Stability Analysis of Discrete Hopfield Neural Networks with the Nonnegative Definite Monotone Increasing Weight Function Matrix

1School of Computer Science and Technology, Pan Zhi Hua University, Panzhihua 637000, China
2Teaching Affairs Office, China West Normal University, Nanchong 637002, China
3School of Computer Science, China West Normal University, Nanchong 637002, China

Received 12 February 2009; Accepted 3 July 2009

Academic Editor: Guang Zhang

Copyright © 2009 Jun Li et al. This is an open access article distributed under the Creative Commons Attribution License, which permits unrestricted use, distribution, and reproduction in any medium, provided the original work is properly cited.

Abstract

The original Hopfield neural networks model is adapted so that the weights of the resulting network are time varying. In this paper, the Discrete Hopfield neural networks with weight function matrix (DHNNWFM) the weight changes with time, are considered, and the stability of DHNNWFM is analyzed.
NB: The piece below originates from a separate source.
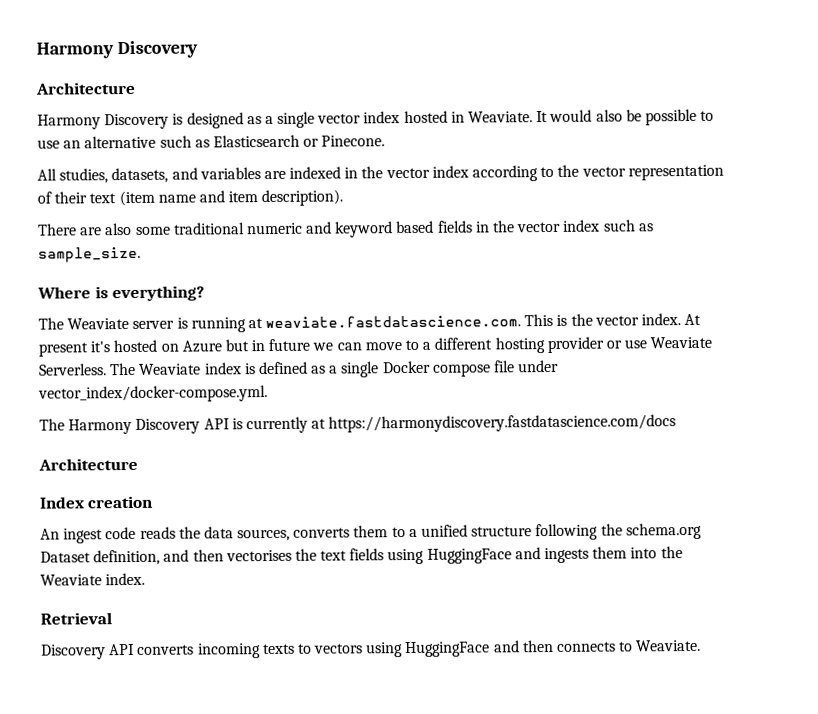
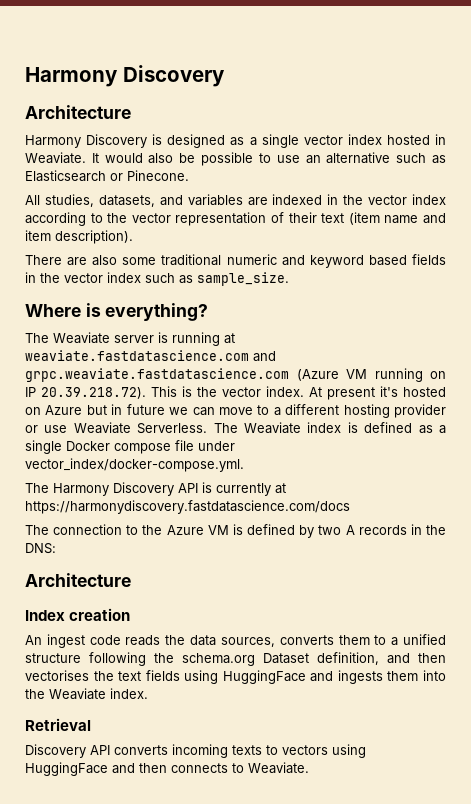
- The Weaviate server is running at weaviate.fastdatascience.com. This is the vector index.
+ The Weaviate server is running at weaviate.fastdatascience.com and grpc.weaviate.fastdatascience.com (Azure VM running on IP 20.39.218.72). This is the vector index.
+ The connection to the Azure VM is defined by two A records in the DNS:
Combined with the Lyapunov function, we obtain some important results that if weight function matrix (WFM) is weakly (or strongly) nonnegative definite function matrix, the DHNNWFM will converge to a stable state in serial (or parallel) model, and if WFM consisted of strongly nonnegative definite function matrix and column (or row) diagonally dominant function matrix, DHNNWFM will converge to a stable state in parallel model.